== Task brief ==
Reproduce only the lines that run from the line with "Secondary, 1993: none -> 511" to the last line of the material, both ends included, exactly as they appear.
....
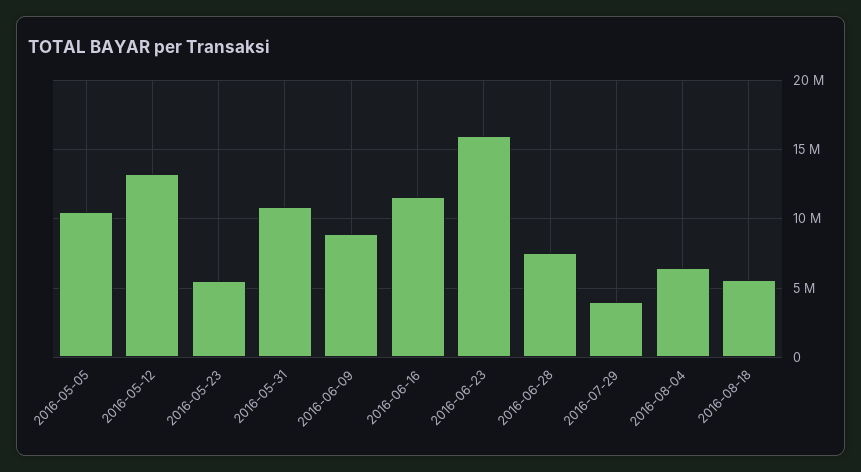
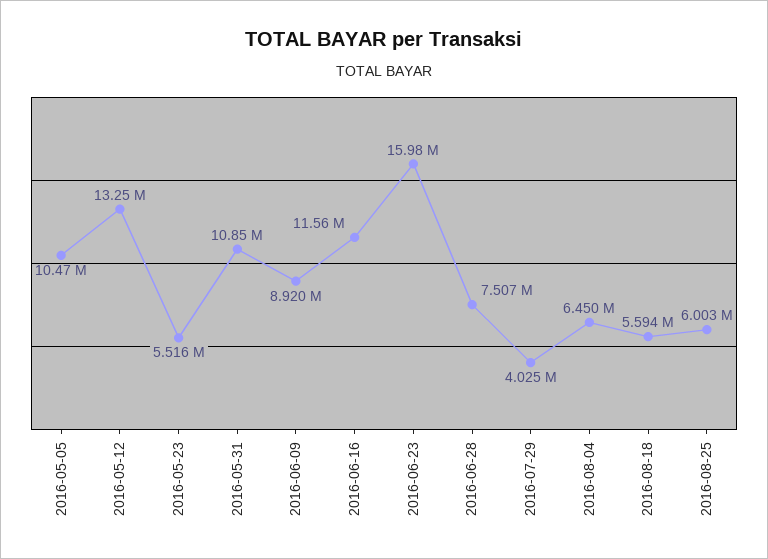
2016-08-25: none -> 6003000

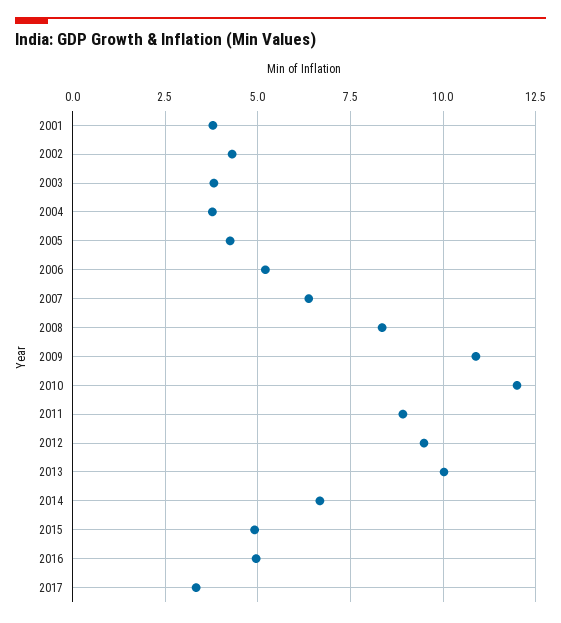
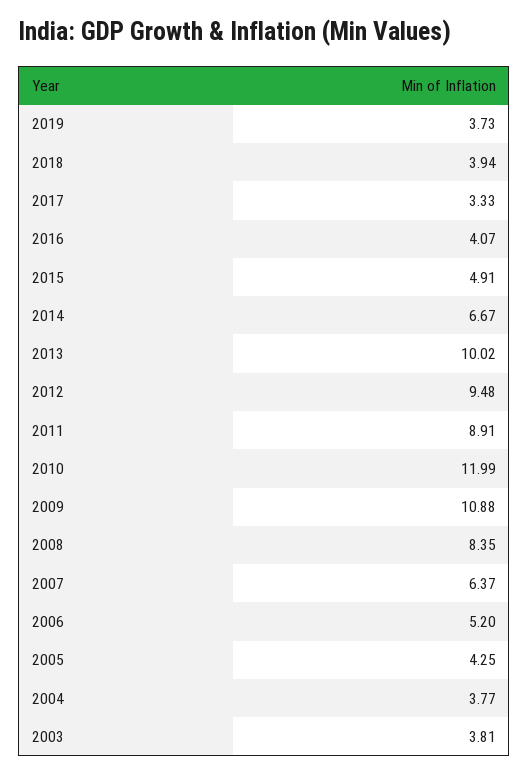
2001: 3.75 -> none
2002: 4.25 -> none
2016: 5 -> 4.07
2019: none -> 3.73
2018: none -> 3.94

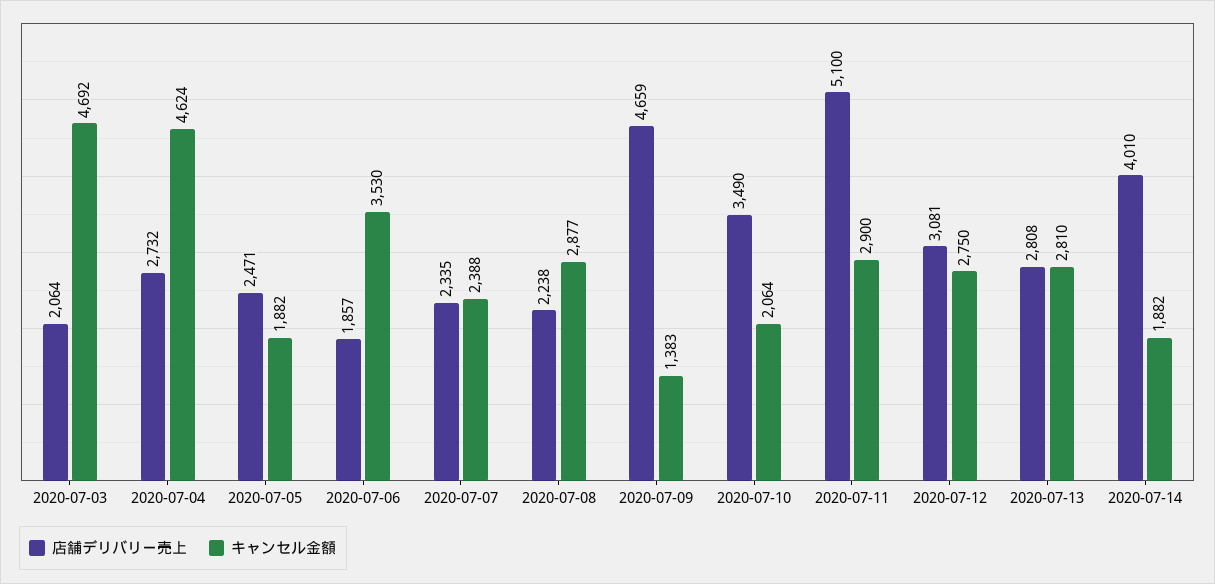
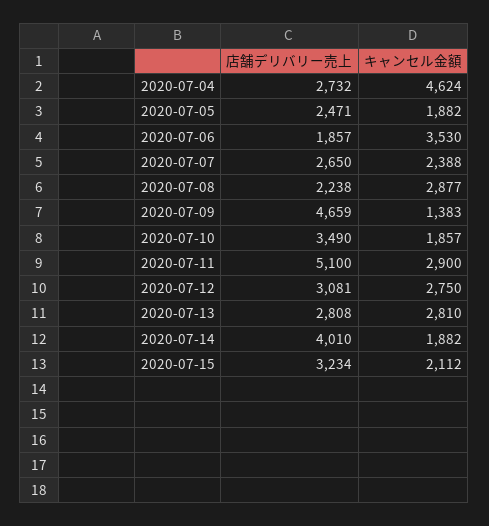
店舗デリバリー売上, 2020-07-03: 2064 -> none
キャンセル金額, 2020-07-03: 4692 -> none
店舗デリバリー売上, 2020-07-07: 2335 -> 2650
キャンセル金額, 2020-07-10: 2064 -> 1857
店舗デリバリー売上, 2020-07-15: none -> 3234
キャンセル金額, 2020-07-15: none -> 2112

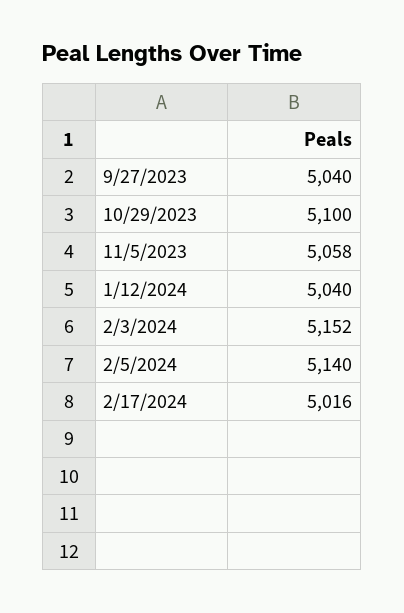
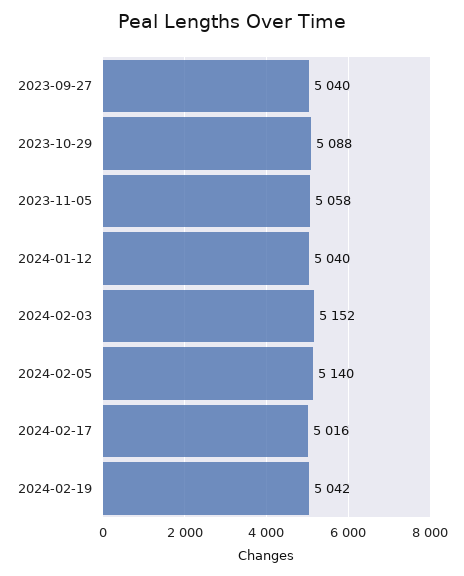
10/29/2023: 5100 -> 5088
2024-02-19: none -> 5042

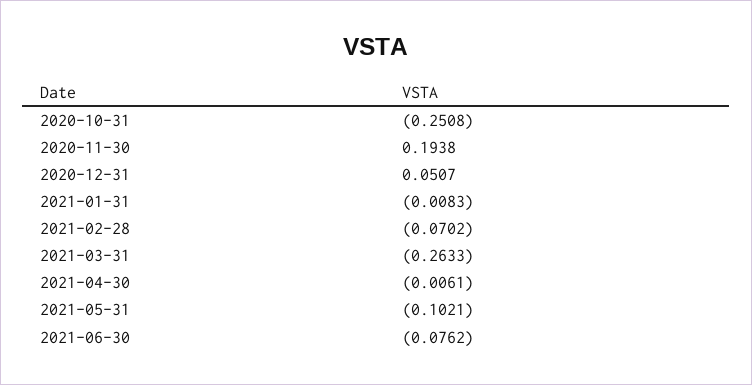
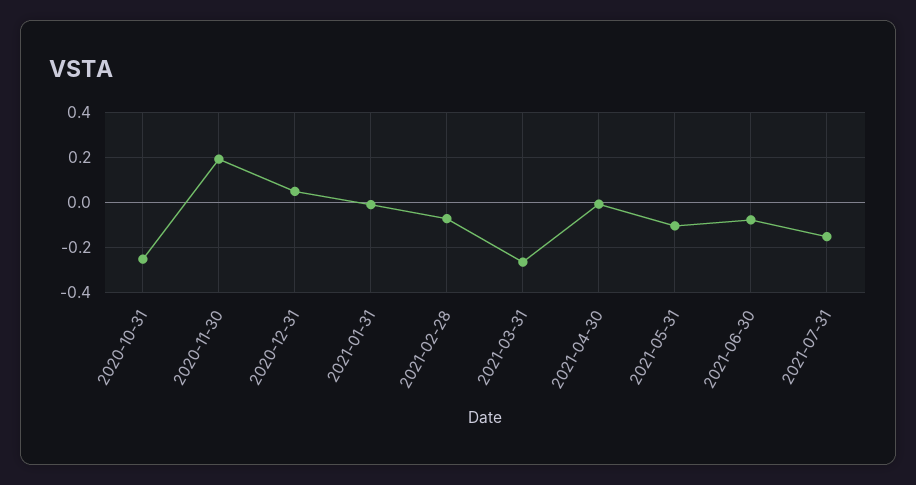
2021-07-31: none -> -0.15

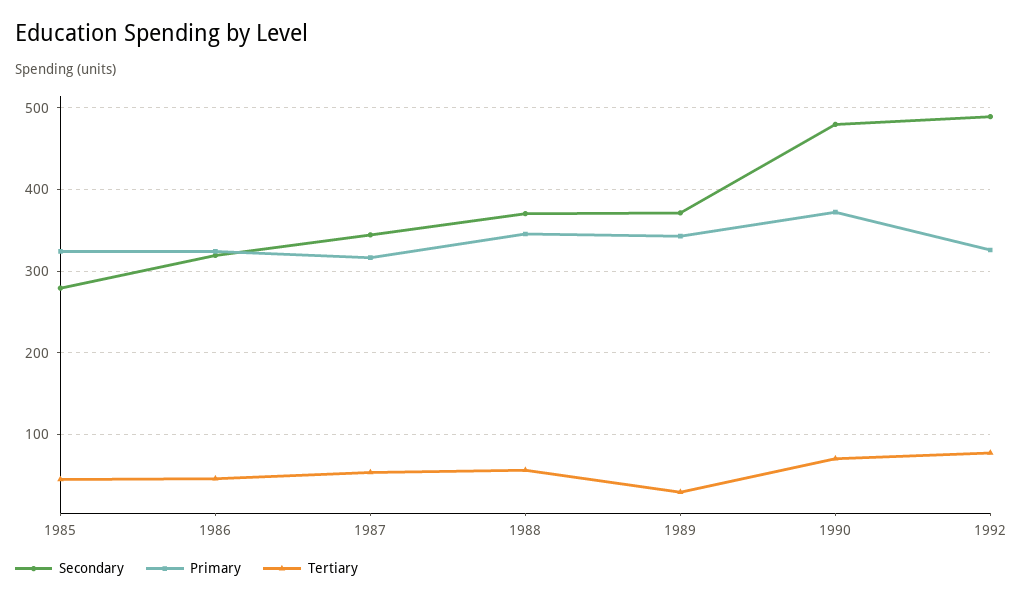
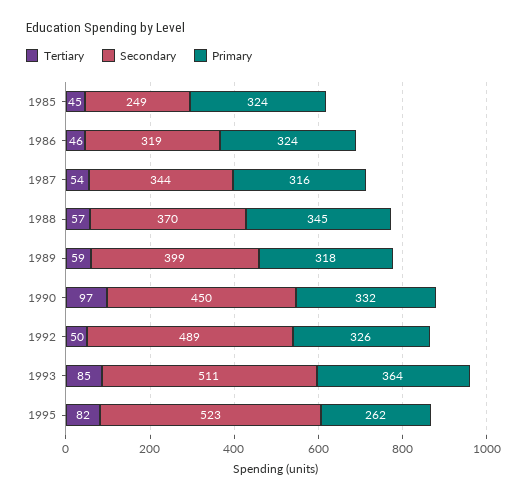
Secondary, 1985: 280 -> 249
Secondary, 1989: 370 -> 399
Primary, 1989: 340 -> 318
Tertiary, 1989: 30 -> 59
Secondary, 1990: 480 -> 450
Primary, 1990: 370 -> 332
Tertiary, 1990: 70 -> 97
Tertiary, 1992: 80 -> 50
Tertiary, 1993: none -> 85
Secondary, 1993: none -> 511
Primary, 1993: none -> 364
Tertiary, 1995: none -> 82
Secondary, 1995: none -> 523
Primary, 1995: none -> 262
....
== Answer space ==
Secondary, 1993: none -> 511
Primary, 1993: none -> 364
Tertiary, 1995: none -> 82
Secondary, 1995: none -> 523
Primary, 1995: none -> 262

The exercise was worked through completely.